You can achieve better granularity for mortality and morbidity, which gives scope for better pricing on an individual level i.e having a mutation for a breast cancer gene can increase mortality by 50% (this is not captured by traditional pricing methods).

On the GI front, it is less clear. Other than cyber or catastrophe modelling, standard GI techniques have not changed much in many years, primarily because there is little need to reinvent the wheel.

Although in that case, it’s really advances in the science of genetics (which have been made possible by more computing power) rather than AI, isn’t it?

I’d also be curious how pricing evaluates according to the minimax criteria. What I mean by this:

I’d think that life insurance pricing using that generic information would have an improved sum-of-squared-error.

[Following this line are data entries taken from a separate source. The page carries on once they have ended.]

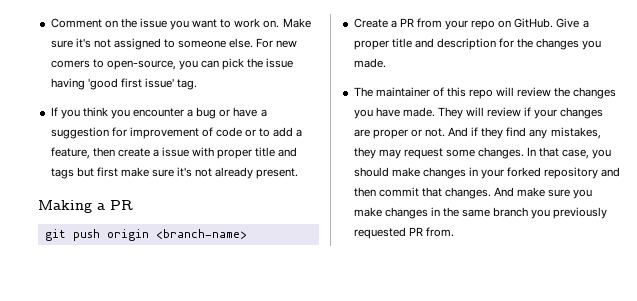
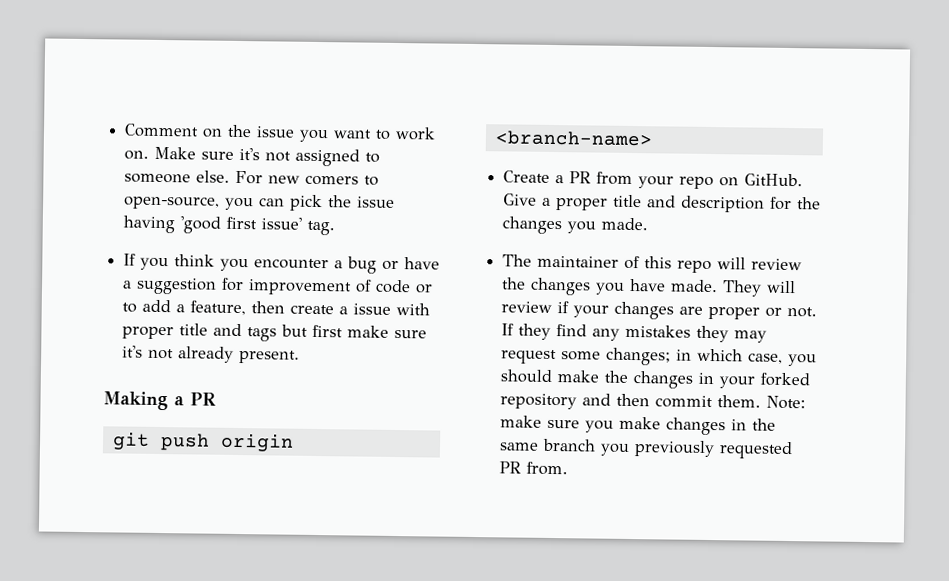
[448,127,479,137] And if -> [501,323,515,336] If
[550,127,601,139] mistakes, -> [625,324,692,338] mistakes
[478,147,560,159] changes. In that -> [606,347,744,366] changes; in which
(420, 172) none -> [604,370,629,383] the
[421,187,515,199] that changes. And -> [717,395,807,410] them. Note:

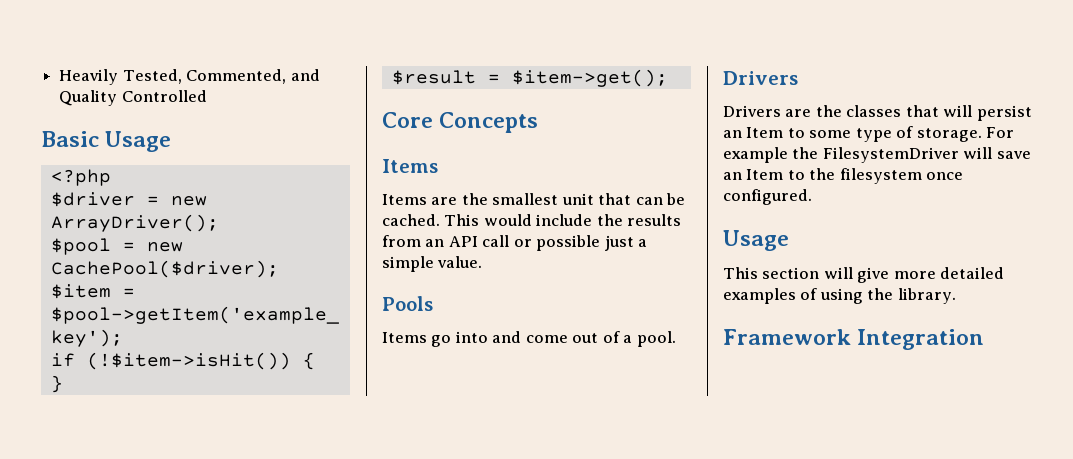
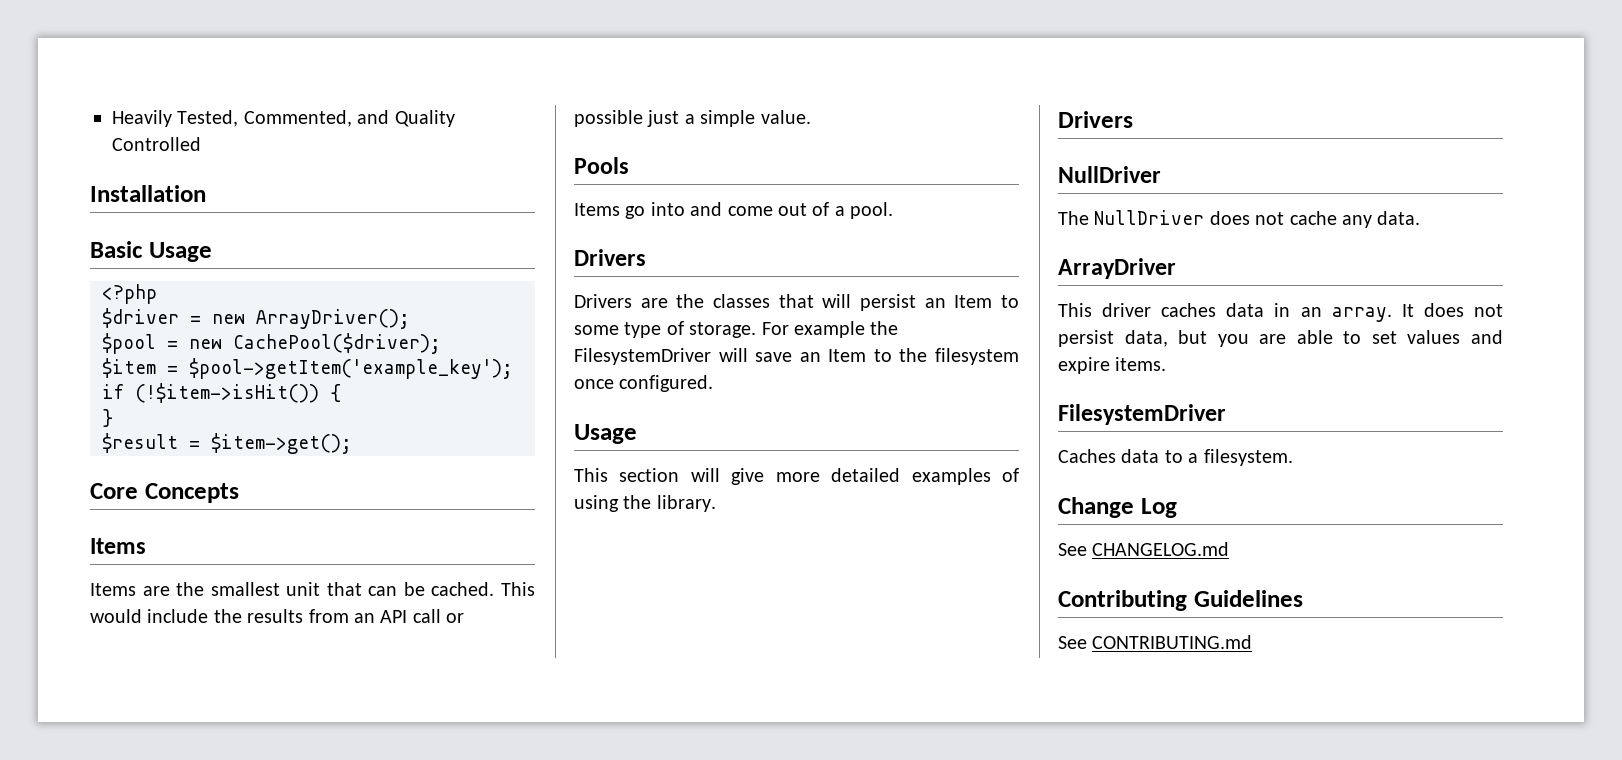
(207, 96) none -> [90,185,206,202] // Installation
[723,329,985,350] Framework Integration -> [1058,111,1133,128] [1058,166,1161,183] [1058,210,1421,228] [1058,258,1176,279] [1058,303,1503,322] [1058,330,1503,347] [1058,357,1167,374] [1058,404,1226,425] [1058,449,1293,466] [1058,497,1177,518] [1058,542,1230,556] [1058,590,1303,611] [1058,635,1253,649] Drivers // NullDriver // The NullDriver does not cache any data. // ArrayDriver // This driver caches data in an array. It does not persist data, but you are able to set values and expire items. // FilesystemDriver // Caches data to a filesystem. // Change Log // See CHANGELOG.md // Contributing Guidelines // See CONTRIBUTING.md

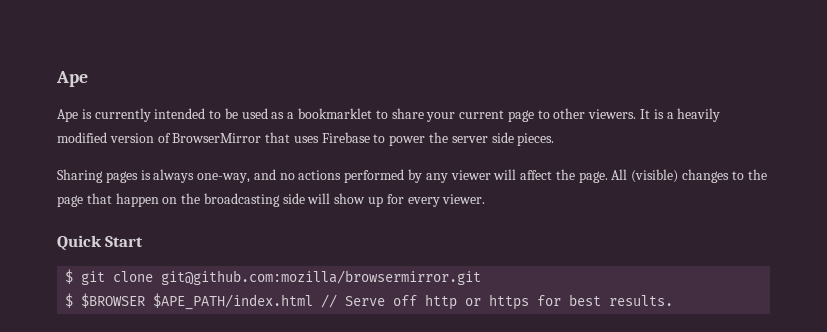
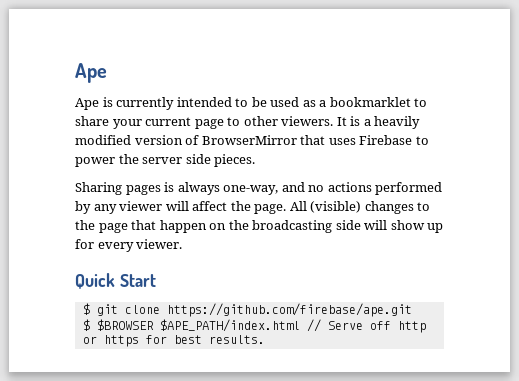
[161,270,482,285] git@github.com:mozilla/browsermirror.git -> [166,303,412,317] https://github.com/firebase/ape.git

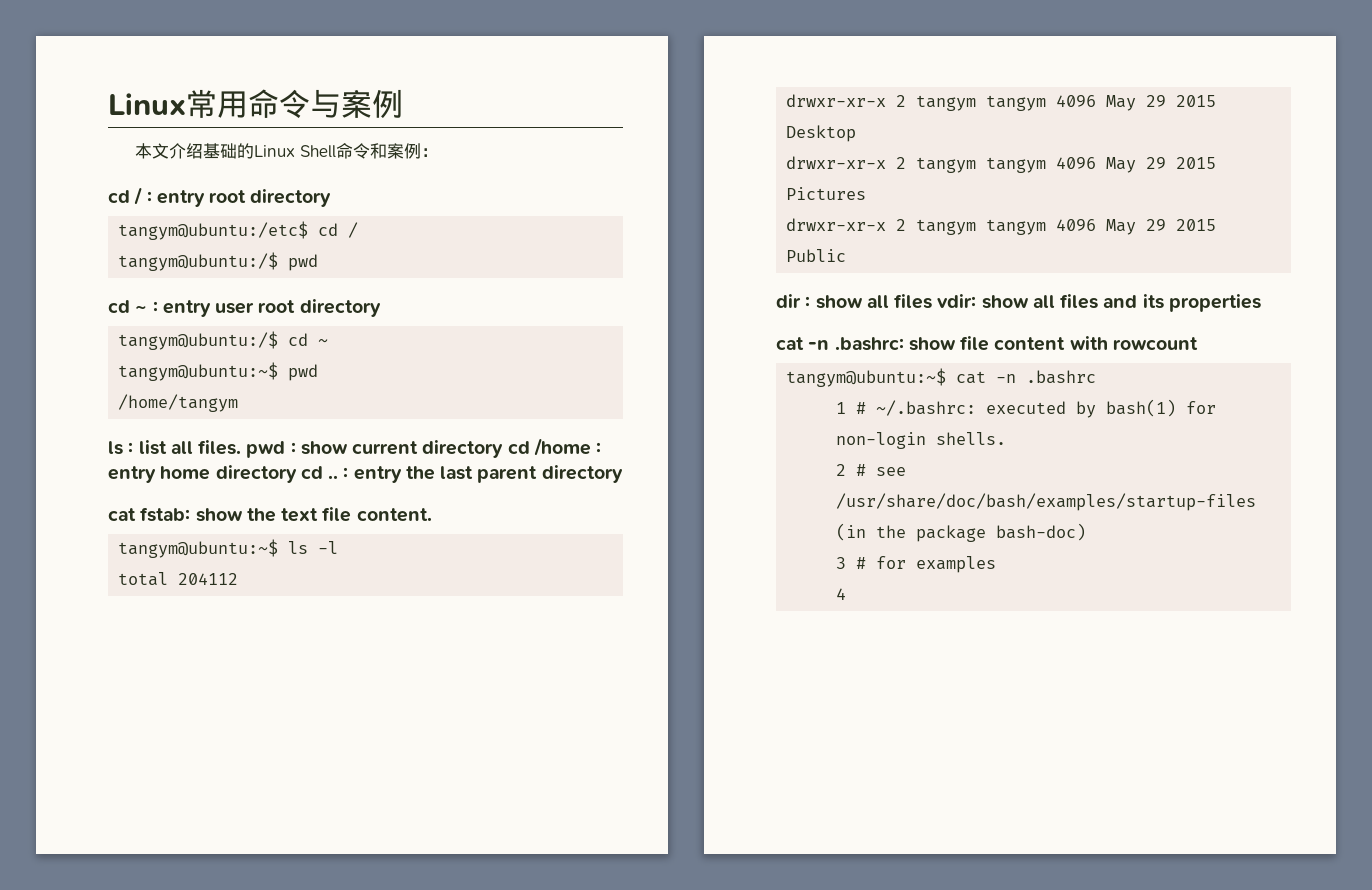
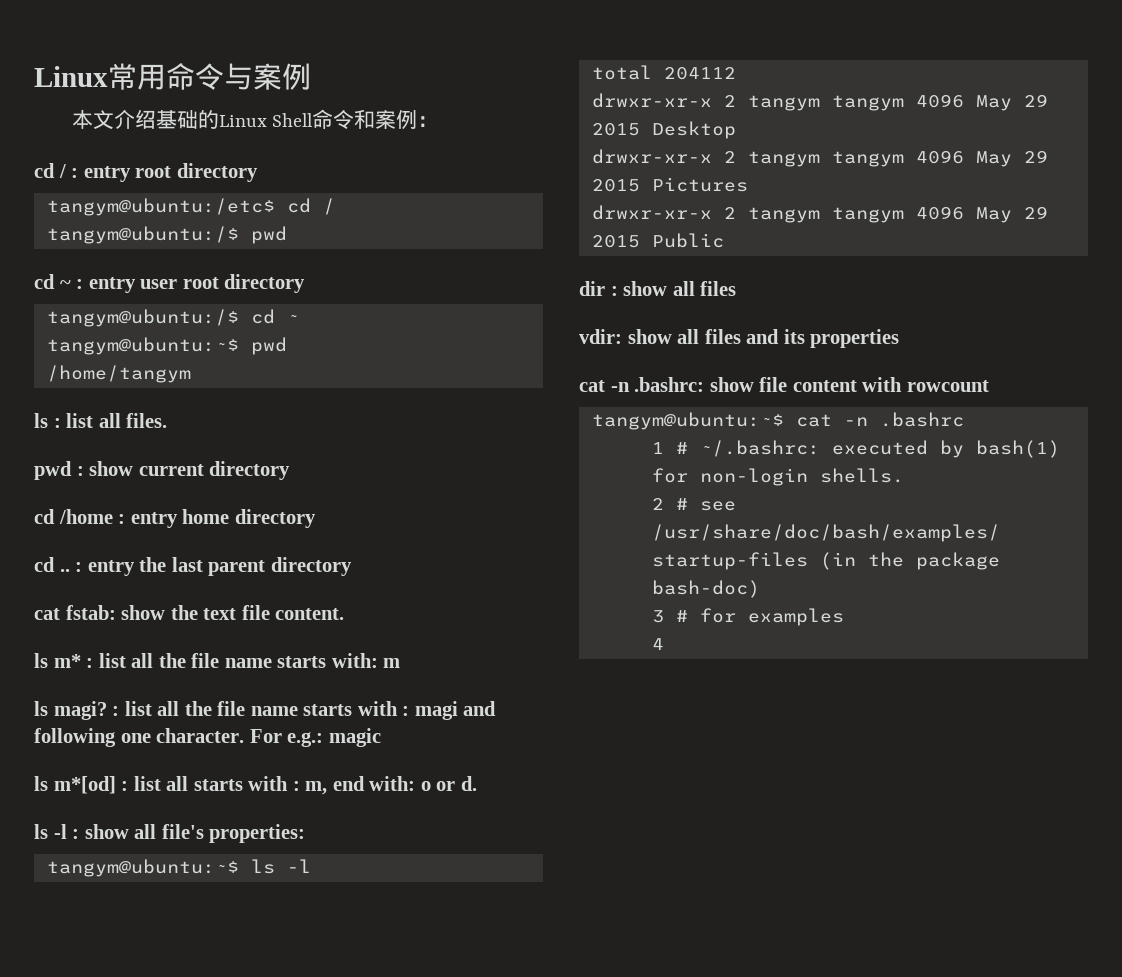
(242, 447) none -> (168, 420) //
(504, 449) none -> (291, 470) //
(297, 474) none -> (316, 518) //
(432, 515) none -> [34,653,401,668] [34,701,497,720] [34,728,381,747] [34,776,477,795] [34,824,306,843] // ls m* : list all the file name starts with: m // ls magi? : list all the file name starts with : magi and following one character. For e.g.: magic // ls m*[od] : list all starts with : m, end with: o or d. // ls -l : show all file's properties:
(933, 301) none -> (737, 288) //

But what about the worse-case scenario for an individual person? Genetics are not destiny. And for those people with bad genes, but who don’t actually get sick, or who do not even have a propensity to eat sick, they would be over charged far more than under current programs.

It’s similar to credit models. They improve average income for companies. But they make the situation worse for the individual who gets their identity stolen, and then their credit ruined.

It’s a question of what should be optimized? Companies want the average, but most consumers want the minimax.

Is that really different than the smokers that were overcharged when they didn’t get sick from smoking?

Who are all these people who want to talk to an actual person before buying insurance?! I won’t even talk to the person delivering my food anymore, I rarely pick up the phone because it means I have to speak with a live person, and the idea fills me with such dread.


Maybe not, mathematically. Or maybe so. I’m not sure how the numbers would work out for some of these genes.

But morally it is different, since we usually consider ourselves to have chosen to smoke.

And it might affect more people.

Interesting thought. But then we don’t choose our gender or age either and we’ve generally accepted those distinctions as moral enough to differentiate pricing on. Just mulling out loud now.

Technically, we’ve been made to backtrack a little on the gender one last I was involved in pricing there was a unisex table available which, if everybody chose it, would bring you right back to no differentiation.